Wednesday, May 19, 2010

Mind Flayers and Mushmouth from Fat Albert.








Dan says:

The mushrooms look kinda like a combination between Mind Flayers and Mushmouth from Fat Albert.

I'm flattered to have created anything that could conceivably reminded anyone of mind flayers. I found the cast of Fat Albert much creepier than Illythids.

Tuesday, May 18, 2010

The Charles Crumb Twisted Cowboy Face




This cowboy face is based on a drawing by Charles Crumb, brother of cuddly-vicious cartoon artist R. Crumb. After seeing Terry Zwigoff's documentary about R. and his brothers, I had a brief frightening vision of myself living with my mother in my 40s, surrounded by sci-fi paperbacks in a cramped bedroom, having random arguments about whose turn it was to use the inflatable bath pillow. Thank Cthulhu that it didn't go down that way.

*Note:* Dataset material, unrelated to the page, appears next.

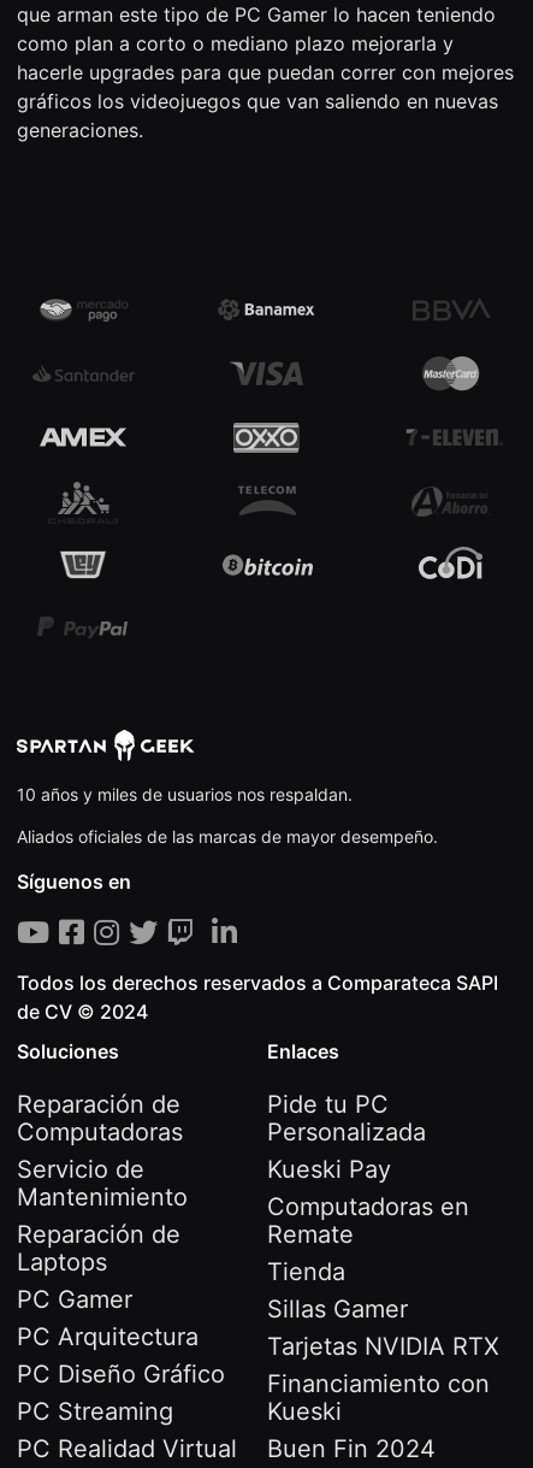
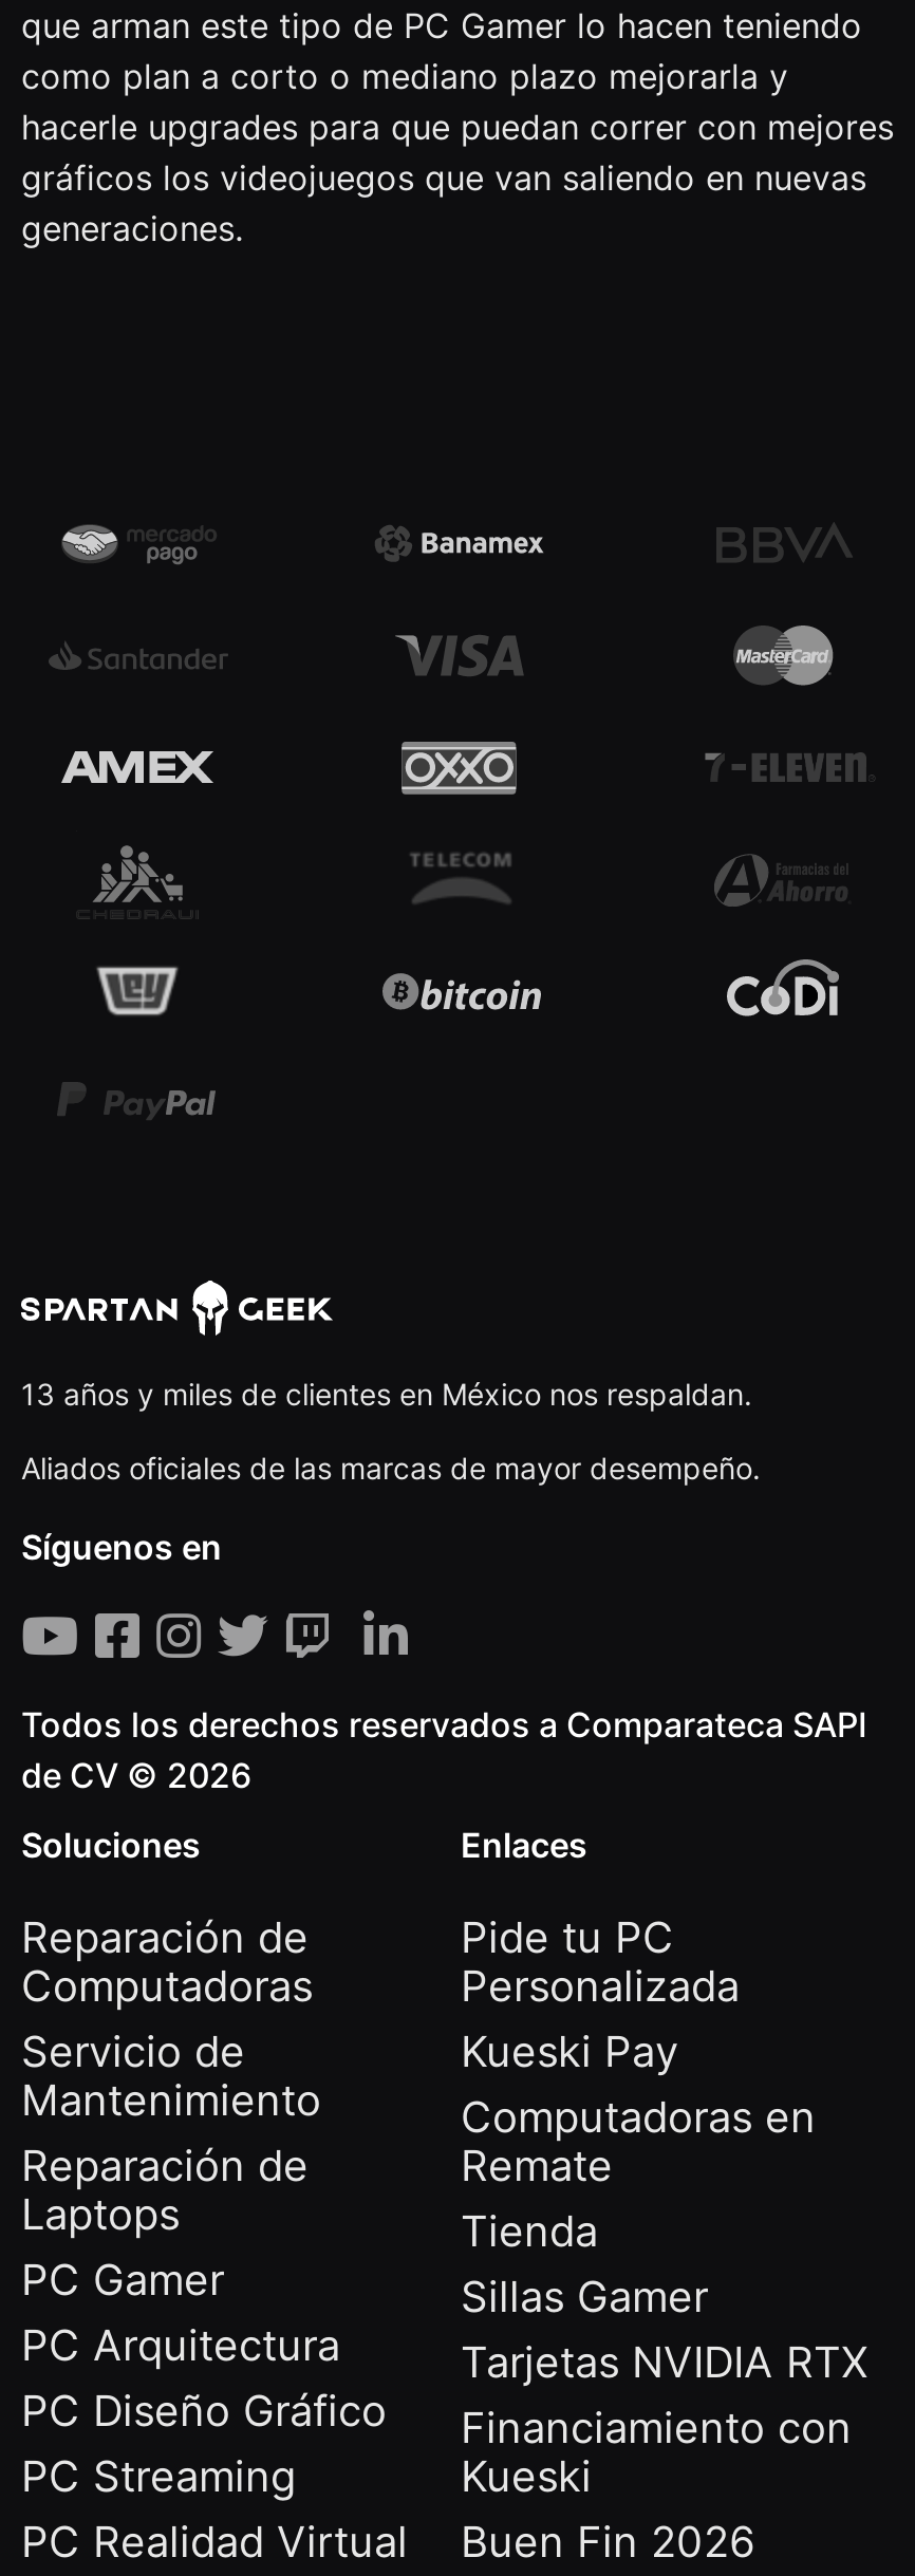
[17,784,353,805] 10 años y miles de usuarios nos respaldan. -> [21,1376,752,1412] 13 años y miles de clientes en México nos respaldan.
[17,1000,148,1024] de CV © 2024 -> [21,1755,251,1797] de CV © 2026
[17,1435,436,1464] PC Realidad Virtual Buen Fin 2024 -> [21,2517,754,2568] PC Realidad Virtual Buen Fin 2026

Charles Crumb's cowboy from an art aptitude test for a correspondence art school.

Monday, May 17, 2010

Corazón de hormigas

Hay insectos chiquitos arrastrándose sobre y a través de mi corazón.
Me pican a mí. Te pican a ti.


Sunday, May 16, 2010

Saturday, May 15, 2010

Friday, May 14, 2010

The Angry Mopheads


I wanted to write a children's book and illustrate it all with clay objects, digitally altered whenever necessary. It was about a kid named Jesús (Spanish hay-soos, not English jee-zuss) who has nightmares about an angry mop in his closet. The nightmares involve the furious mop chasing him down slippery corridors until he falls flat on his back, with the mop coming closer and closer to his upturned face. The last few pages would be without words, but would show Jesús waking up with the mop on his face, getting married with the mop on his face, having children with the mop on his face (and also on the faces of the children), and finally lying in a coffin, still with a mop on his face. I made the model of Jesús looking scared in bed, but I don't have a picture and it's not finished anyway. I made four models of the mopheads; my favorite is the one on the bottom right, even if it looks a little like one of those shaggy McDonalds mythos creatures from the 70s.




Thursday, May 13, 2010

Wednesday, May 12, 2010

The Rolling Stones Tongue and Lips Top Hat and Stash Box

During a studio event showing student and member work, a neighborhood man approached me to talk about the clay objects I had on display. These particular clay objects had some clay pipes among them and the man became very excited. He told me about a hat that his wife had made with the Rolling Stones lips and tongue logo emblazoned on it with red sequins. He wanted to commission me to make a clay version of it to serve as a stash box. He later brought his sister back with him to show her my pipes and other clay atrocities. She took me aside and apologized for her brother and thanked me for indulging him as he walked around the neighborhood drunk. I got as far as making a small clay version of the hat, but it was obvious that he wasn't coming back after a year or so and I was bored of the project by that time anyway.



Here is the original hat.




Here I am wearing the hat. I look so happy because I'm going to throw it out soon.



Tuesday, May 11, 2010

Eye of Fear and Flame

Beholders are aberrant D&D monsters consisting of a spherical body, various eye stalks, a glaring central eye, sharp teeth, and a lust for chaos. Eye of Flame and Eye Tyrant are subspecies of beholders. Eye of Fear and Flame was a fairly generic undead creature, but I think the name should have been assigned to another beholder subspecies.





These Weird Clay Objects don't look much like beholders, but they justify me writing about Dungeons & Dragons aberrations, which makes me feel like life is worth living.